Task statement
What lines below include the string "none"? Pick them out and copy them.
*** Material shown ***
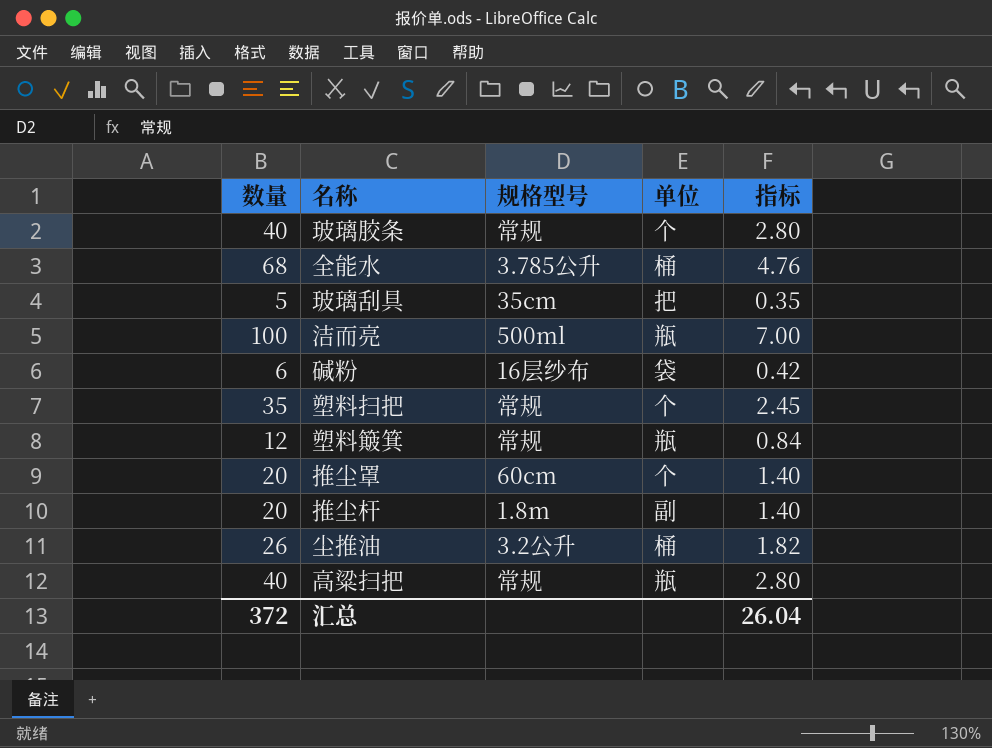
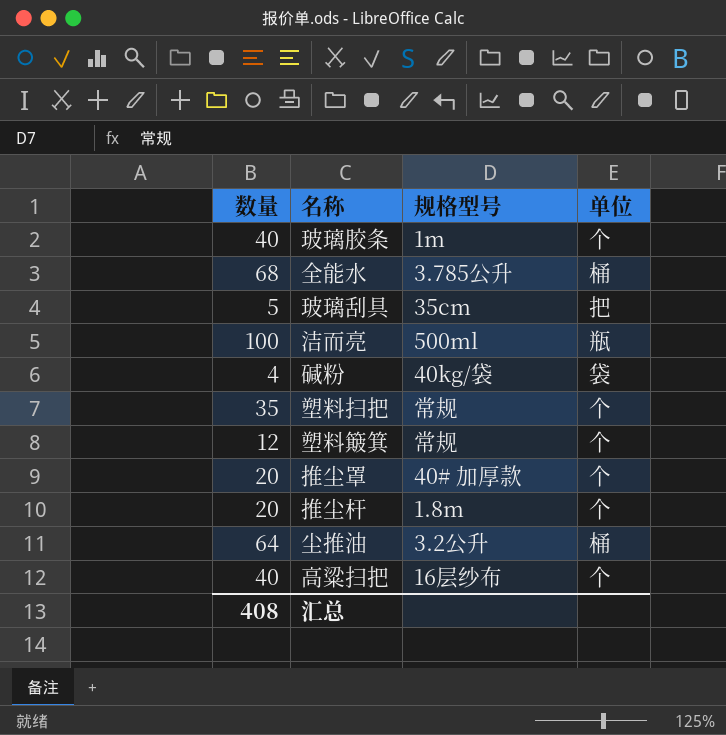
column 指标 | formula: [数量] * 0.07 -> none
玻璃胶条 | 规格型号: 常规 -> 1m
碱粉 | 数量: 6 -> 4
碱粉 | 规格型号: 16层纱布 -> 40kg/袋
塑料簸箕 | 单位: 瓶 -> 个
推尘罩 | 规格型号: 60cm -> 40# 加厚款
推尘杆 | 单位: 副 -> 个
尘推油 | 数量: 26 -> 64
高粱扫把 | 规格型号: 常规 -> 16层纱布
高粱扫把 | 单位: 瓶 -> 个
汇总 | 数量: 372 -> 408

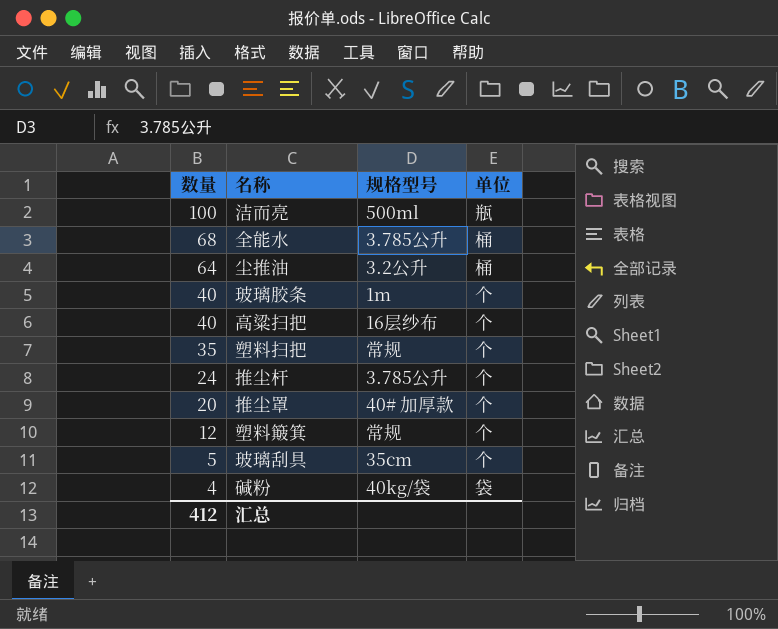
row order: none -> 数量 descending
推尘杆 | 数量: 20 -> 24
推尘杆 | 规格型号: 1.8m -> 3.785公升
玻璃刮具 | 单位: 把 -> 个
汇总 | 数量: 408 -> 412

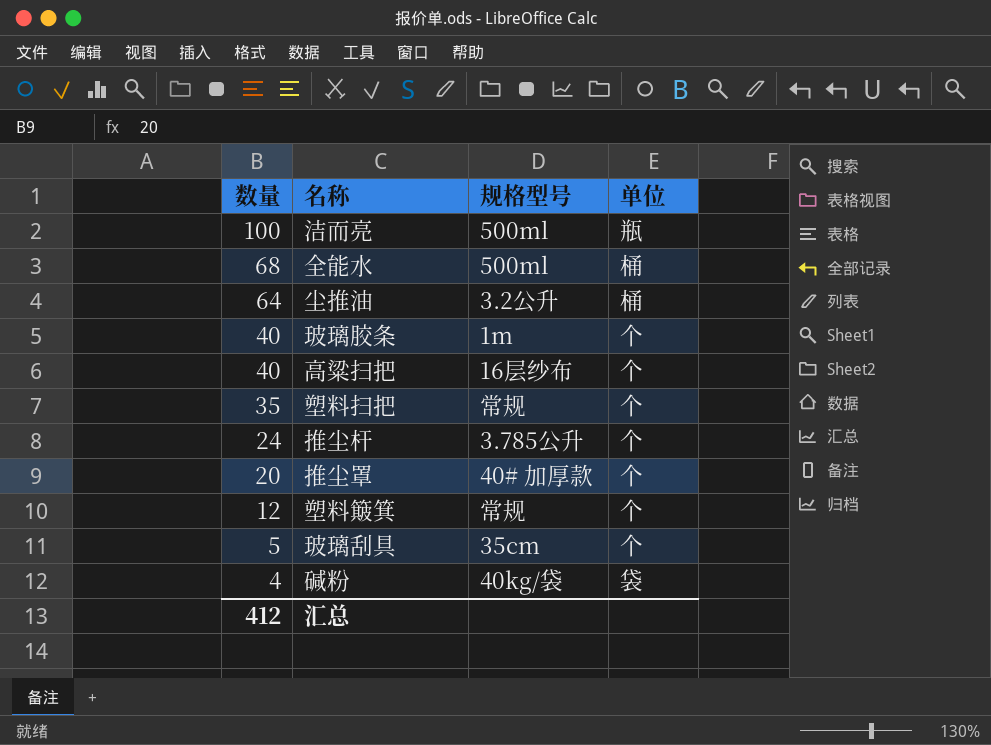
全能水 | 规格型号: 3.785公升 -> 500ml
*** End of Material shown ***
Exercise output
column 指标 | formula: [数量] * 0.07 -> none
row order: none -> 数量 descending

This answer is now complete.